BEGIN Supplied data

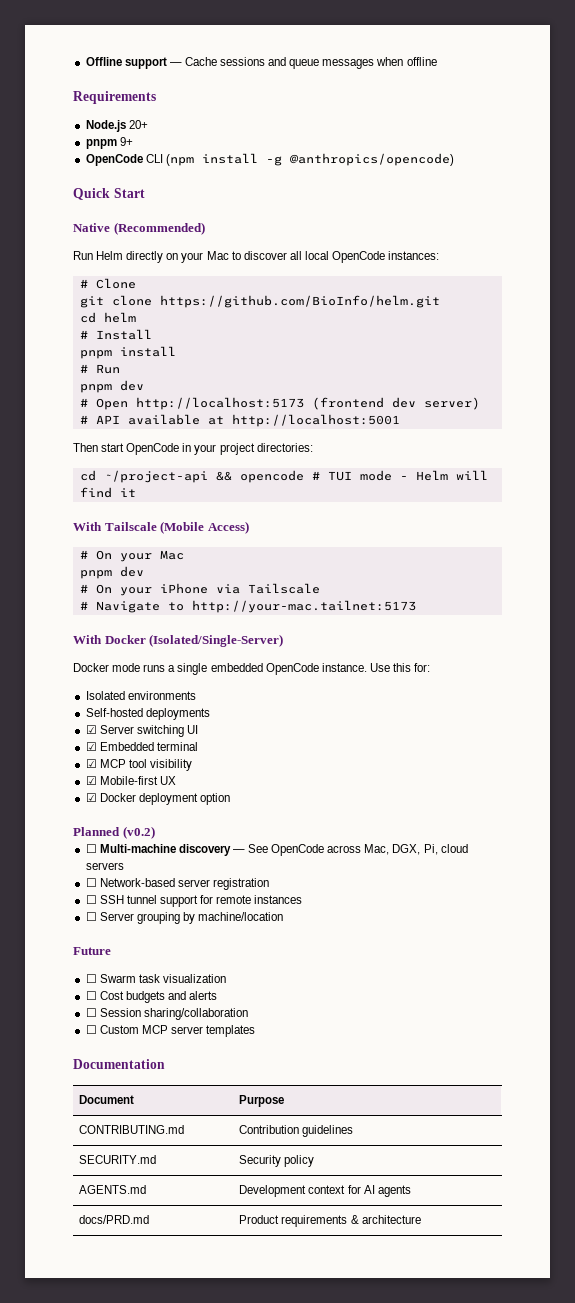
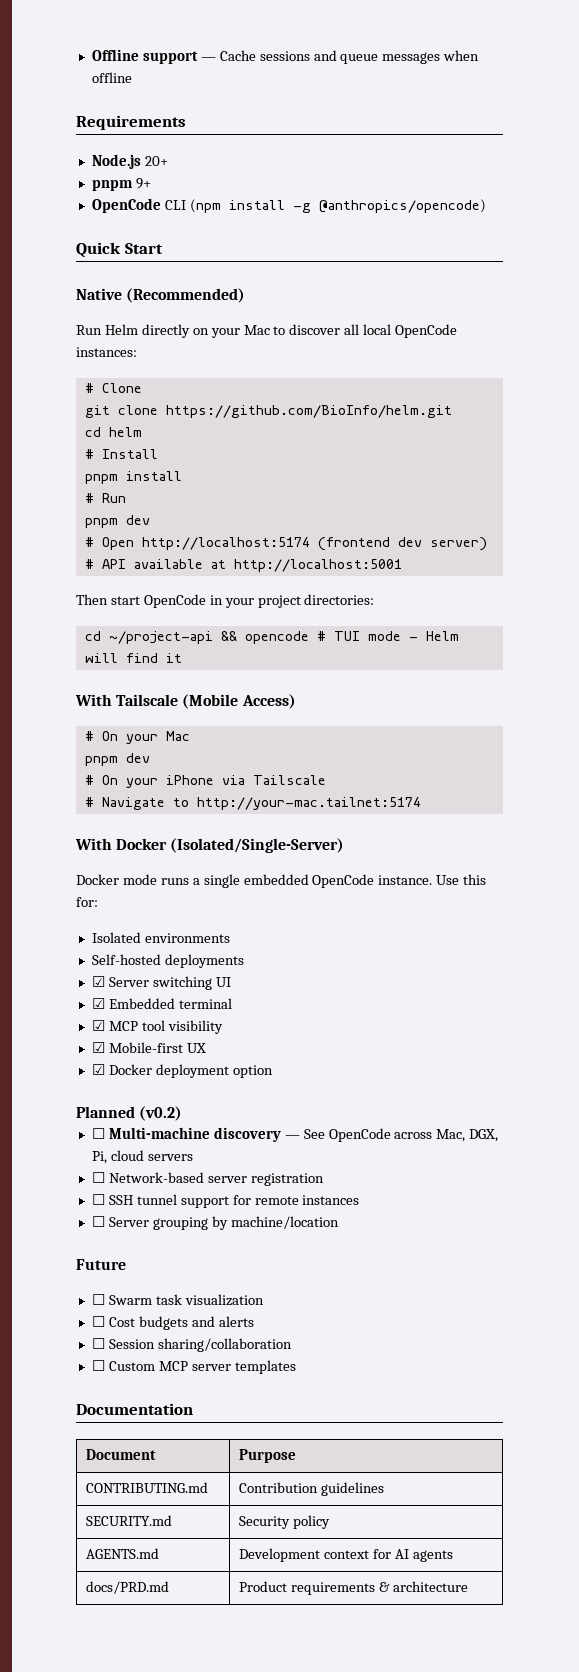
- # Open http://localhost:5173 (frontend dev server)
+ # Open http://localhost:5174 (frontend dev server)
- # Navigate to http://your-mac.tailnet:5173
+ # Navigate to http://your-mac.tailnet:5174

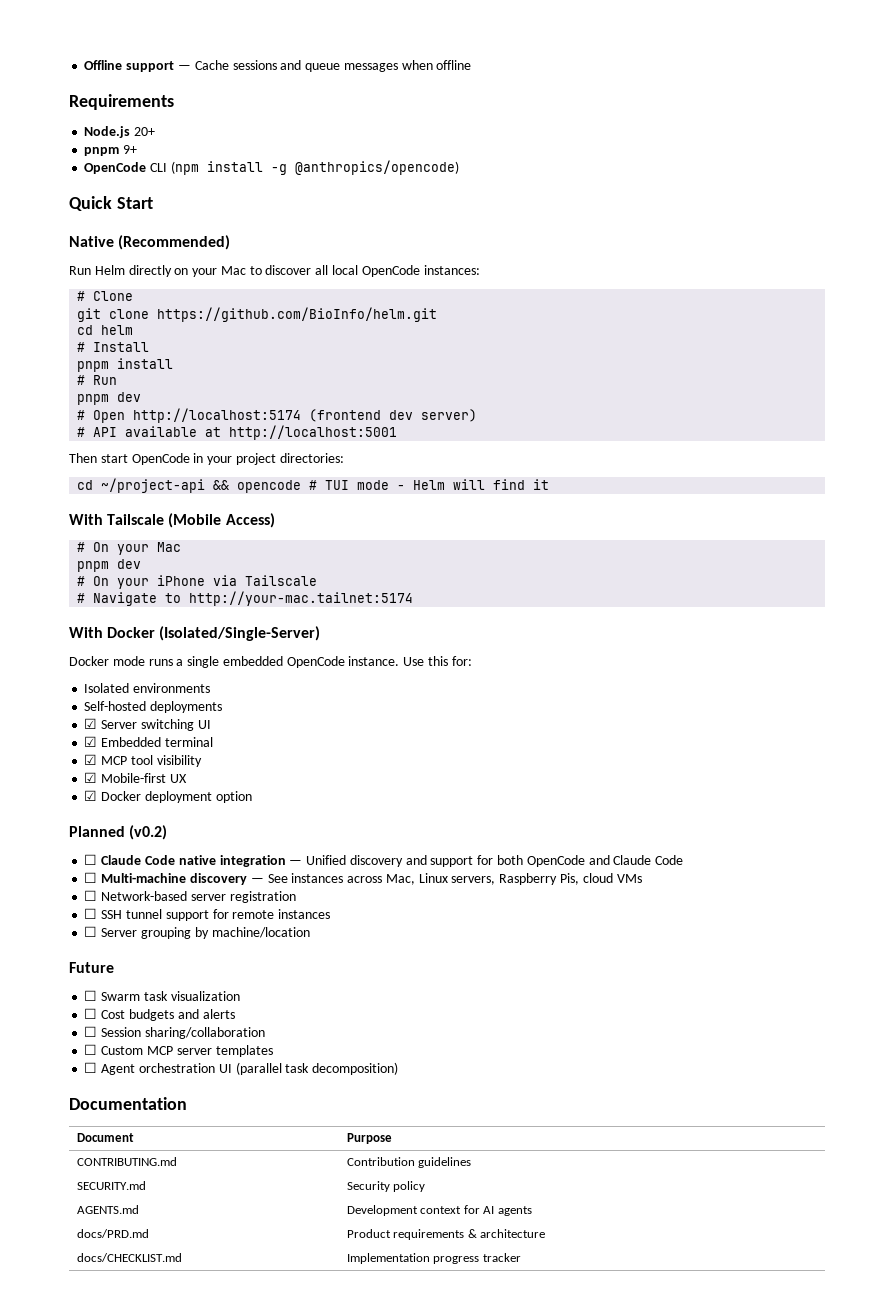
+ ☐ Claude Code native integration — Unified discovery and support for both OpenCode and Claude Code
- ☐ Multi-machine discovery — See OpenCode across Mac, DGX, Pi, cloud servers
+ ☐ Multi-machine discovery — See instances across Mac, Linux servers, Raspberry Pis, cloud VMs
+ ☐ Agent orchestration UI (parallel task decomposition)
+ docs/CHECKLIST.md | Implementation progress tracker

END Supplied data

* What the task requires *
The records above are to be restated exactly, without their pictures.

* Response *
- # Open http://localhost:5173 (frontend dev server)
+ # Open http://localhost:5174 (frontend dev server)
- # Navigate to http://your-mac.tailnet:5173
+ # Navigate to http://your-mac.tailnet:5174

+ ☐ Claude Code native integration — Unified discovery and support for both OpenCode and Claude Code
- ☐ Multi-machine discovery — See OpenCode across Mac, DGX, Pi, cloud servers
+ ☐ Multi-machine discovery — See instances across Mac, Linux servers, Raspberry Pis, cloud VMs
+ ☐ Agent orchestration UI (parallel task decomposition)
+ docs/CHECKLIST.md | Implementation progress tracker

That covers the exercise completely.